• _Task goal_: Print the records exactly and in full, please; the pictures stay out.

(Records drawn from a dataset)
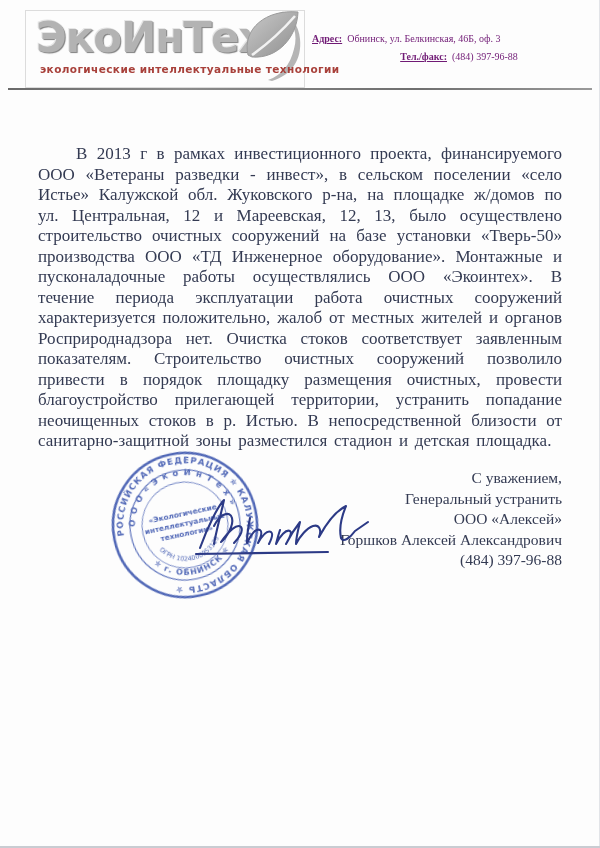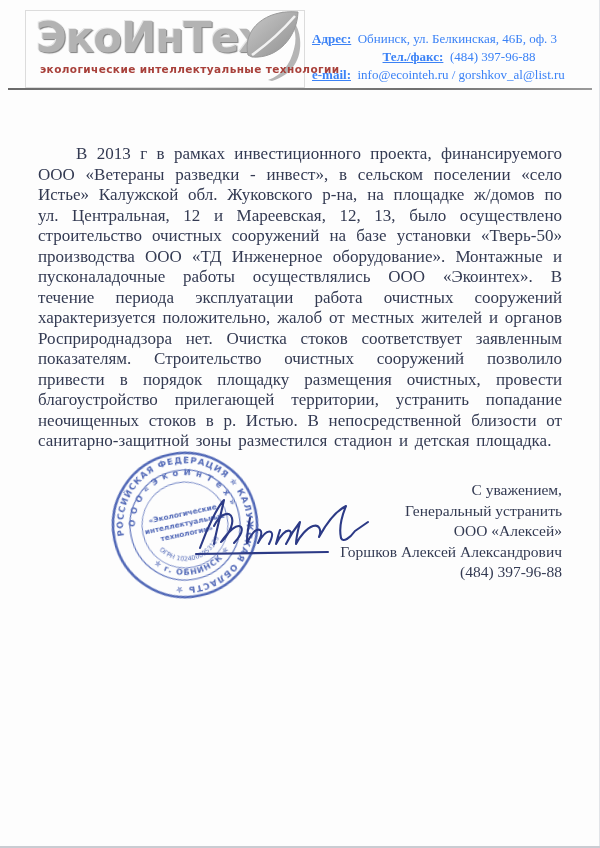--- a/index.html
+++ b/index.html
@@ -22,38 +22,38 @@
     text-shadow:-1px -1px 0 #e6e6e6, 1px 1px 1px #7f7f7f;
   }
   .logo-leaf{position:absolute;right:-2px;top:-4px;}
   .tagline{
     position:absolute;left:14px;top:52px;width:260px;
     font-family:"DejaVu Sans", sans-serif;font-size:10.5px;font-weight:bold;
     color:#a8403a;letter-spacing:.4px;white-space:nowrap;
   }
   .contacts{
     position:absolute;left:312px;top:30px;width:278px;
-    font-size:13px;line-height:18px;color:#3b82f6;
+    font-size:10px;line-height:18px;color:#701a75;
   }
   .contacts .row2{padding-left:16px;text-align:center;}
   .clabel{font-weight:bold;text-decoration:underline;}
   .divider{
     position:absolute;left:8px;top:88px;width:584px;height:2px;
     background:linear-gradient(90deg,#6a6a6a,#8a8a8a 30%,#6f6f6f 70%,#9a9a9a);
   }
   
   .body-text{
     position:absolute;left:38px;top:127px;width:524px;
     font-size:17px;line-height:20.5px;text-align:justify;
     text-indent:38px;word-spacing:2.5px;color:#333a52;
   }
   
   .signoff{
     position:absolute;right:38px;top:468px;width:330px;
-    font-size:15.5px;line-height:20.5px;text-align:right;color:#333a52;margin-top:12px;
+    font-size:15.5px;line-height:20.5px;text-align:right;color:#333a52;
   }
   
   .stamp{
     position:absolute;left:110px;top:450px;width:150px;height:150px;
     transform:rotate(-12deg);opacity:.88;filter:blur(.2px);
   }
   .stamp text, .stamp textPath{
     font-family:"DejaVu Sans", sans-serif;fill:#3b55ae;
   }
   
@@ -83,24 +83,20 @@
   </div>
 
   <div class="contacts">
     <div class="row1">
       <span class="clabel">Адрес:</span>&nbsp;
       <span>Обнинск, ул. Белкинская, 46Б, оф. 3</span>
     </div>
     <div class="row2">
       <span class="clabel">Тел./факс:</span>&nbsp;
       <span>(484) 397-96-88</span>
-    </div>
-    <div class="row3">
-      <span class="clabel">e-mail:</span>&nbsp;
-      <span>info@ecointeh.ru / gorshkov_al@list.ru</span>
     </div>
   </div>
 
   <div class="divider"></div>
 
   <p class="body-text">В 2013 г в рамках инвестиционного проекта, финансируемого ООО «Ветераны разведки - инвест», в сельском поселении «село Истье» Калужской обл. Жуковского р-на, на площадке ж/домов по ул. Центральная, 12 и Мареевская, 12, 13, было осуществлено строительство очистных сооружений на базе установки «Тверь-50» производства ООО «ТД Инженерное оборудование». Монтажные и пусконаладочные работы осуществлялись ООО «Экоинтех». В течение периода эксплуатации работа очистных сооружений характеризуется положительно, жалоб от местных жителей и органов Росприроднадзора нет. Очистка стоков соответствует заявленным показателям. Строительство очистных сооружений позволило привести в порядок площадку размещения очистных, провести благоустройство прилегающей территории, устранить попадание неочищенных стоков в р. Истью. В непосредственной близости от санитарно-защитной зоны разместился стадион и детская площадка.</p>
 
   <div class="signoff">
     <div>С уважением,</div>
     <div>Генеральный устранить</div>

• _Solution below_:
--- a/index.html
+++ b/index.html
@@ -22,38 +22,38 @@
     text-shadow:-1px -1px 0 #e6e6e6, 1px 1px 1px #7f7f7f;
   }
   .logo-leaf{position:absolute;right:-2px;top:-4px;}
   .tagline{
     position:absolute;left:14px;top:52px;width:260px;
     font-family:"DejaVu Sans", sans-serif;font-size:10.5px;font-weight:bold;
     color:#a8403a;letter-spacing:.4px;white-space:nowrap;
   }
   .contacts{
     position:absolute;left:312px;top:30px;width:278px;
-    font-size:13px;line-height:18px;color:#3b82f6;
+    font-size:10px;line-height:18px;color:#701a75;
   }
   .contacts .row2{padding-left:16px;text-align:center;}
   .clabel{font-weight:bold;text-decoration:underline;}
   .divider{
     position:absolute;left:8px;top:88px;width:584px;height:2px;
     background:linear-gradient(90deg,#6a6a6a,#8a8a8a 30%,#6f6f6f 70%,#9a9a9a);
   }
   
   .body-text{
     position:absolute;left:38px;top:127px;width:524px;
     font-size:17px;line-height:20.5px;text-align:justify;
     text-indent:38px;word-spacing:2.5px;color:#333a52;
   }
   
   .signoff{
     position:absolute;right:38px;top:468px;width:330px;
-    font-size:15.5px;line-height:20.5px;text-align:right;color:#333a52;margin-top:12px;
+    font-size:15.5px;line-height:20.5px;text-align:right;color:#333a52;
   }
   
   .stamp{
     position:absolute;left:110px;top:450px;width:150px;height:150px;
     transform:rotate(-12deg);opacity:.88;filter:blur(.2px);
   }
   .stamp text, .stamp textPath{
     font-family:"DejaVu Sans", sans-serif;fill:#3b55ae;
   }
   
@@ -83,24 +83,20 @@
   </div>
 
   <div class="contacts">
     <div class="row1">
       <span class="clabel">Адрес:</span>&nbsp;
       <span>Обнинск, ул. Белкинская, 46Б, оф. 3</span>
     </div>
     <div class="row2">
       <span class="clabel">Тел./факс:</span>&nbsp;
       <span>(484) 397-96-88</span>
-    </div>
-    <div class="row3">
-      <span class="clabel">e-mail:</span>&nbsp;
-      <span>info@ecointeh.ru / gorshkov_al@list.ru</span>
     </div>
   </div>
 
   <div class="divider"></div>
 
   <p class="body-text">В 2013 г в рамках инвестиционного проекта, финансируемого ООО «Ветераны разведки - инвест», в сельском поселении «село Истье» Калужской обл. Жуковского р-на, на площадке ж/домов по ул. Центральная, 12 и Мареевская, 12, 13, было осуществлено строительство очистных сооружений на базе установки «Тверь-50» производства ООО «ТД Инженерное оборудование». Монтажные и пусконаладочные работы осуществлялись ООО «Экоинтех». В течение периода эксплуатации работа очистных сооружений характеризуется положительно, жалоб от местных жителей и органов Росприроднадзора нет. Очистка стоков соответствует заявленным показателям. Строительство очистных сооружений позволило привести в порядок площадку размещения очистных, провести благоустройство прилегающей территории, устранить попадание неочищенных стоков в р. Истью. В непосредственной близости от санитарно-защитной зоны разместился стадион и детская площадка.</p>
 
   <div class="signoff">
     <div>С уважением,</div>
     <div>Генеральный устранить</div>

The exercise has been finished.